Well, yeah. I mean, it’s obviously singular to Brian. I think, yeah, there are people I wish I had actually done it with, people who I got to know who passed away who I loved talking to and talking about movies. Jake Paltrow and I and Brian are just very close, close friends. And the thing really is a document of our dinners, our hanging out, our asking him about what happened on this movie and what happened on this movie. I mean, we did it obviously in a more formalized way for the documentary, but it’s all stuff we talk about and talked about anyway.

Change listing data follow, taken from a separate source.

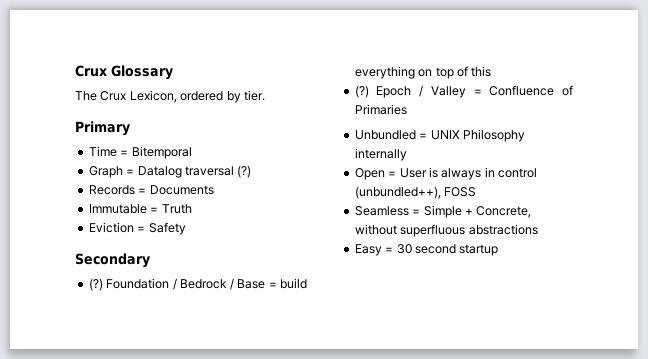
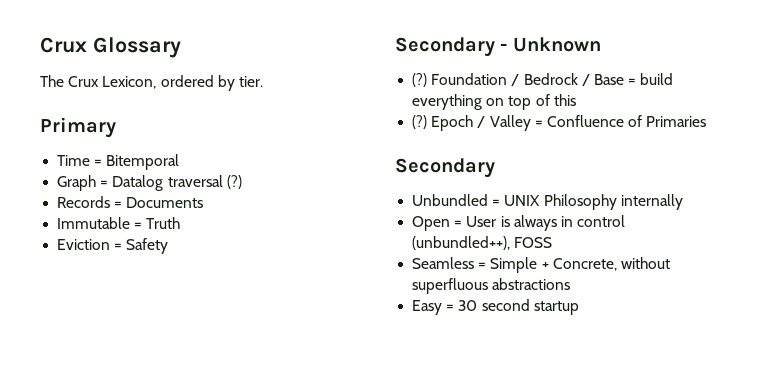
- Secondary
+ Secondary - Unknown
  Epoch / Valley = Confluence of Primaries
+ Secondary

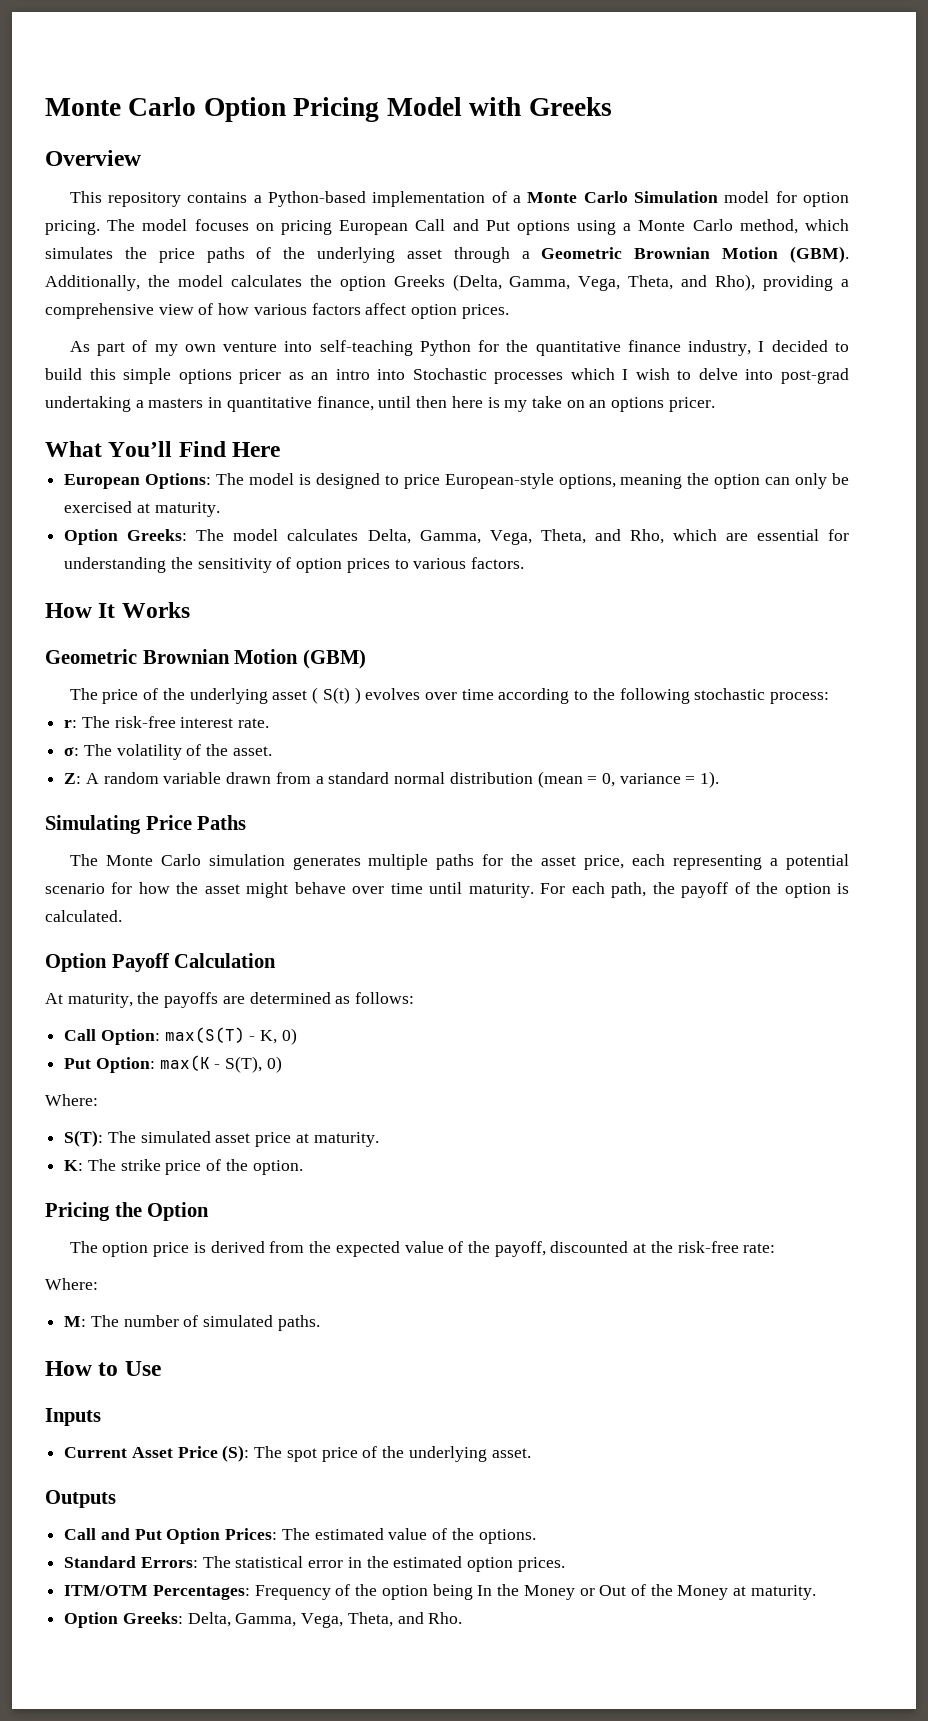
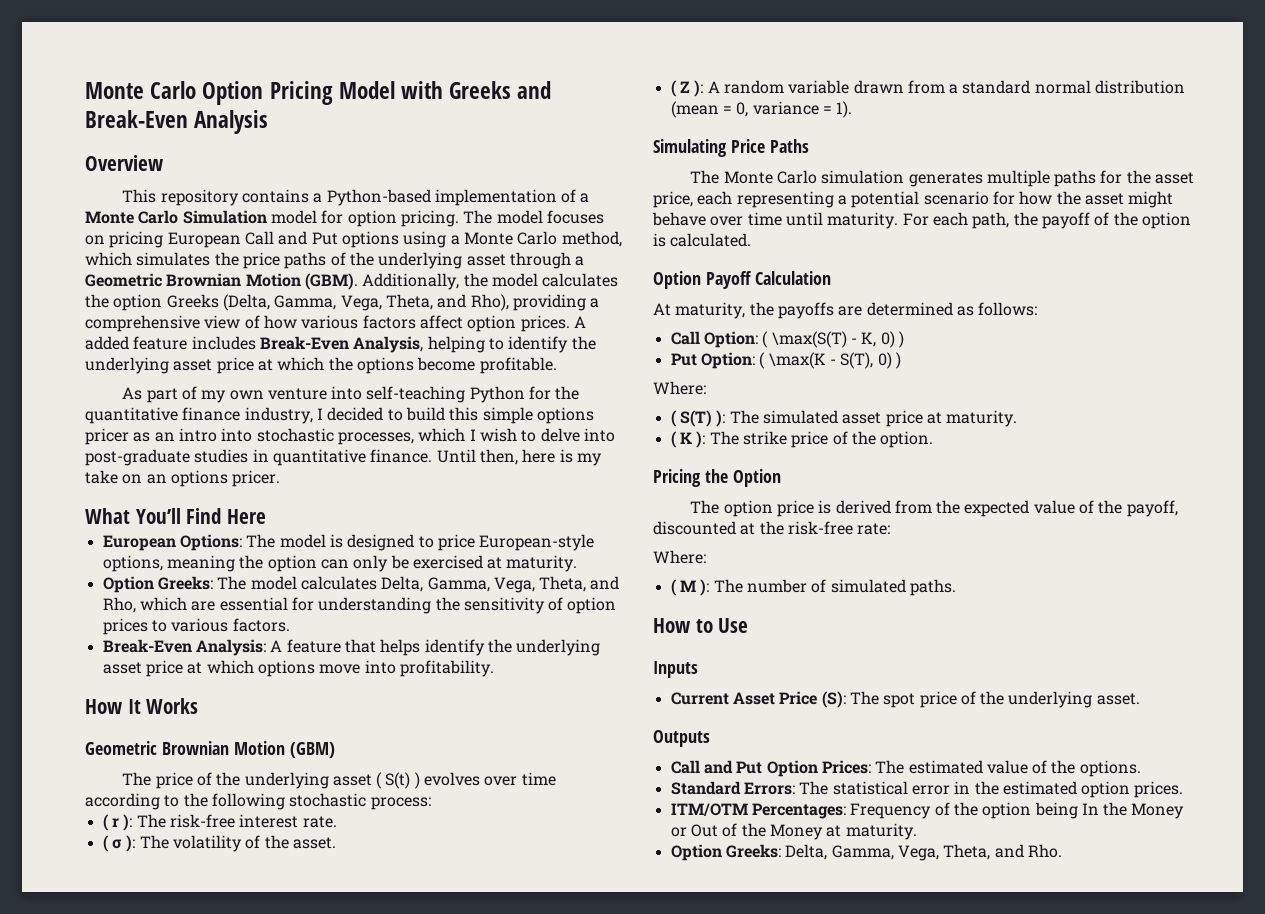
- Monte Carlo Option Pricing Model with Greeks
+ Monte Carlo Option Pricing Model with Greeks and Break-Even Analysis
+ A added feature includes Break-Even Analysis, helping to identify the underlying asset price at which the options become profitable.
- As part of my own venture into self-teaching Python for the quantitative finance industry, I decided to build this simple options pricer as an intro into Stochastic processes which I wish to delve into post-grad undertaking a masters in quantitative finance, until then here is my take on an options pricer.
+ As part of my own venture into self-teaching Python for the quantitative finance industry, I decided to build this simple options pricer as an intro into stochastic processes, which I wish to delve into post-graduate studies in quantitative finance. Until then, here is my take on an options pricer.
+ Break-Even Analysis: A feature that helps identify the underlying asset price at which options move into profitability.
- r: The risk-free interest rate.
+ ( r ): The risk-free interest rate.
- σ: The volatility of the asset.
+ ( σ ): The volatility of the asset.
- Z: A random variable drawn from a standard normal distribution (mean = 0, variance = 1).
+ ( Z ): A random variable drawn from a standard normal distribution (mean = 0, variance = 1).
- Call Option: max(S(T) - K, 0)
+ Call Option: ( \max(S(T) - K, 0) )
- Put Option: max(K - S(T), 0)
+ Put Option: ( \max(K - S(T), 0) )
  Where:
- S(T): The simulated asset price at maturity.
+ ( S(T) ): The simulated asset price at maturity.
- K: The strike price of the option.
+ ( K ): The strike price of the option.
- M: The number of simulated paths.
+ ( M ): The number of simulated paths.

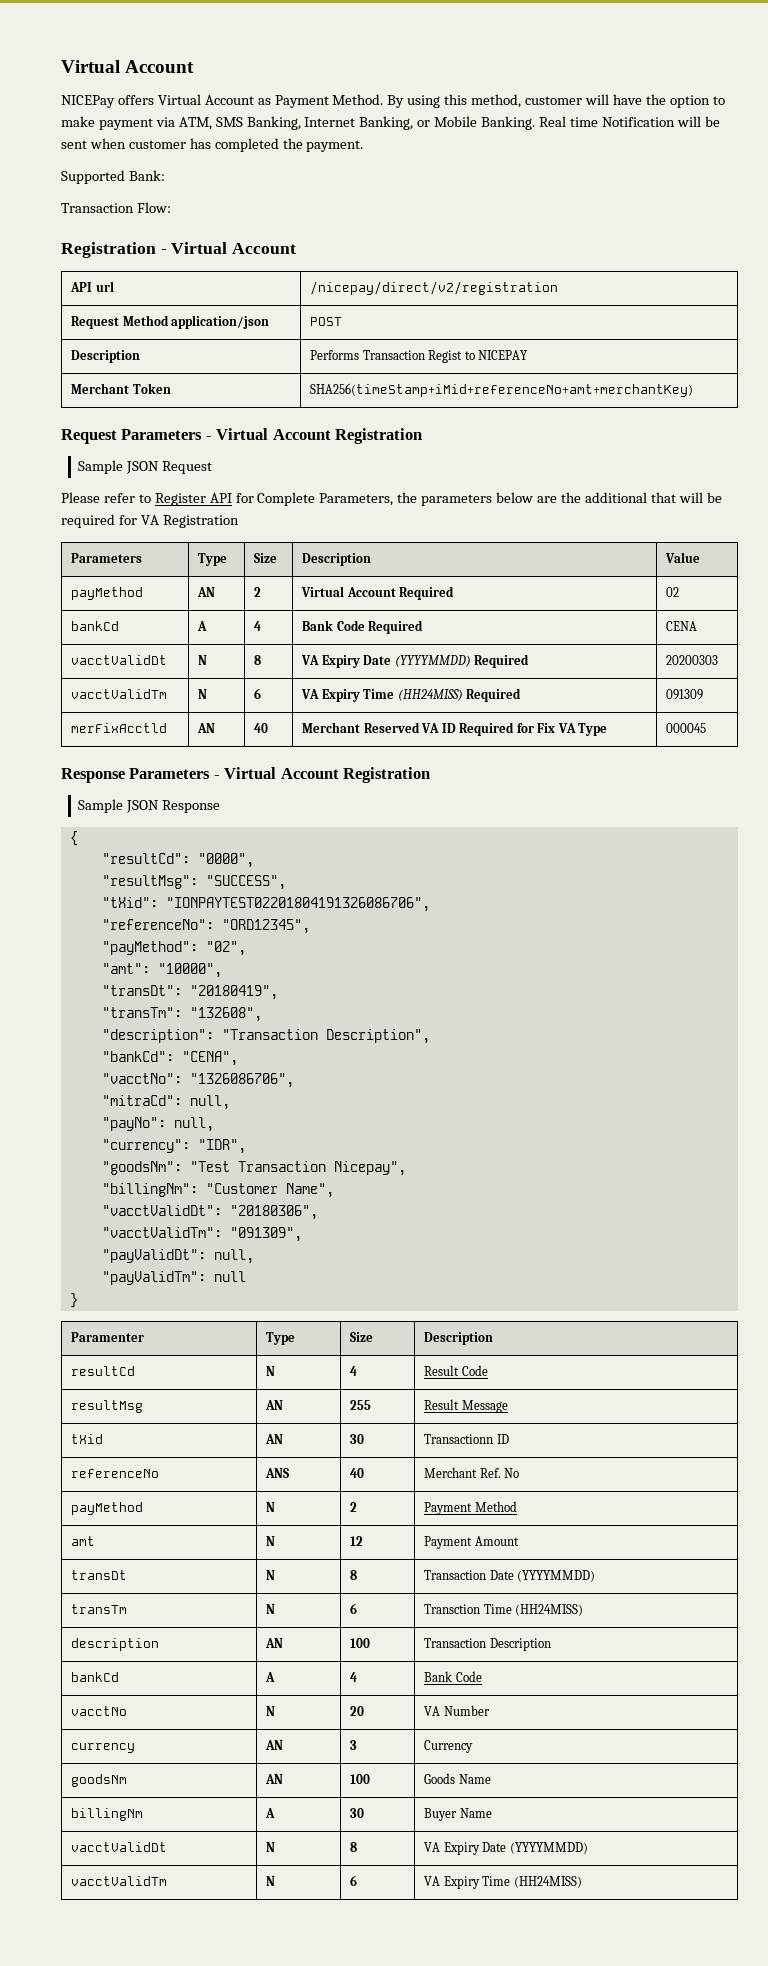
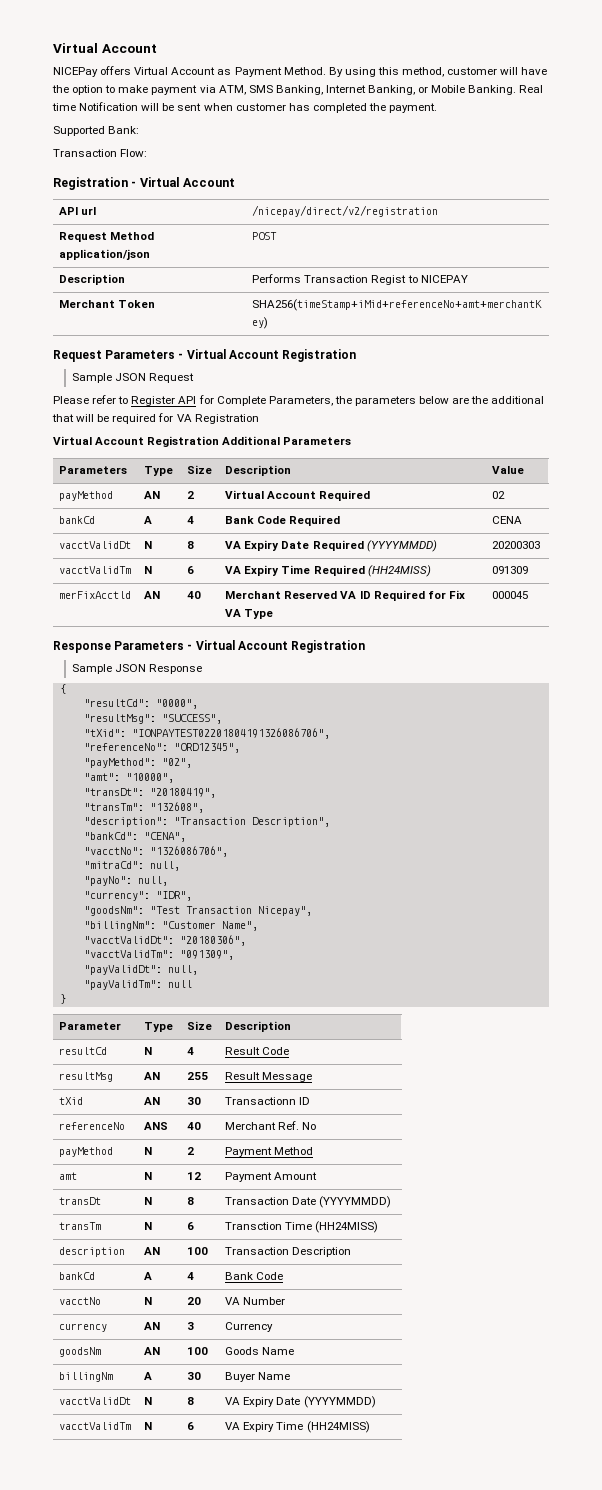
+ Virtual Account Registration Additional Parameters
- vacctValidDt | N | 8 | VA Expiry Date (YYYYMMDD) Required | 20200303
+ vacctValidDt | N | 8 | VA Expiry Date Required (YYYYMMDD) | 20200303
- vacctValidTm | N | 6 | VA Expiry Time (HH24MISS) Required | 091309
+ vacctValidTm | N | 6 | VA Expiry Time Required (HH24MISS) | 091309
- Paramenter | Type | Size | Description
+ Parameter | Type | Size | Description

So that’s obviously an important ingredient in why that feels so personal, in a way. I know from my own experience, and I know it from other people who I know who are well known and do interviews or whatever, it’s just, no offense, but you can’t kind of enter into the same kind of ease that you can with a friend – and a friend who does exactly the same thing as you. So that was really part of what makes that. I mean, you look at other great documents like Peter Bogdanovich’s interviews with directors…

Who you got to work with a couple years ago.

Yes, well, I’ve known Peter for a long, long time. And those are unbeatable, too, because they’re just so much about filmmaking. You have them answering the questions and talking about the things that are, I think, really about filmmaking. And that’s always, for me, the stuff that I’m most interested in reading or watching.

Who do you wish you would have gotten a chance to do a documentary with?

Mike Nichols. Bob Altman. I got to know them pretty well, and I think they both would have made – and very much in their own ways – you could have done an interesting, great version of what we did with Brian.

You said earlier that you work with a lot of the same people. Do you see yourself doing more films with Sandler? Because I really hope so.

I hope so, too. I love the guy and I loved going to work with him every day. I loved seeing what he was doing. There was always a certain percentage of what he was doing that I would marvel at. I just felt how deeply connected he was to the character. And there are things we’re talking about – adjustments I’m giving him; things he is doing or trying that he tells me – but there was always something else that would often just amaze me of how deeply felt it was. Dustin felt it too. So that’s a great feeling when you’re working with an actor and you feel like they’re working on some other level that even you can’t access.

I’ve mentioned this to you before, but it happened again this week. I was flipping through cable channels and I saw Kicking and Screaming and I got excited, but it wasn’t your Kicking and Screaming.

Well, I think it’s on Netflix now, so you can find it there.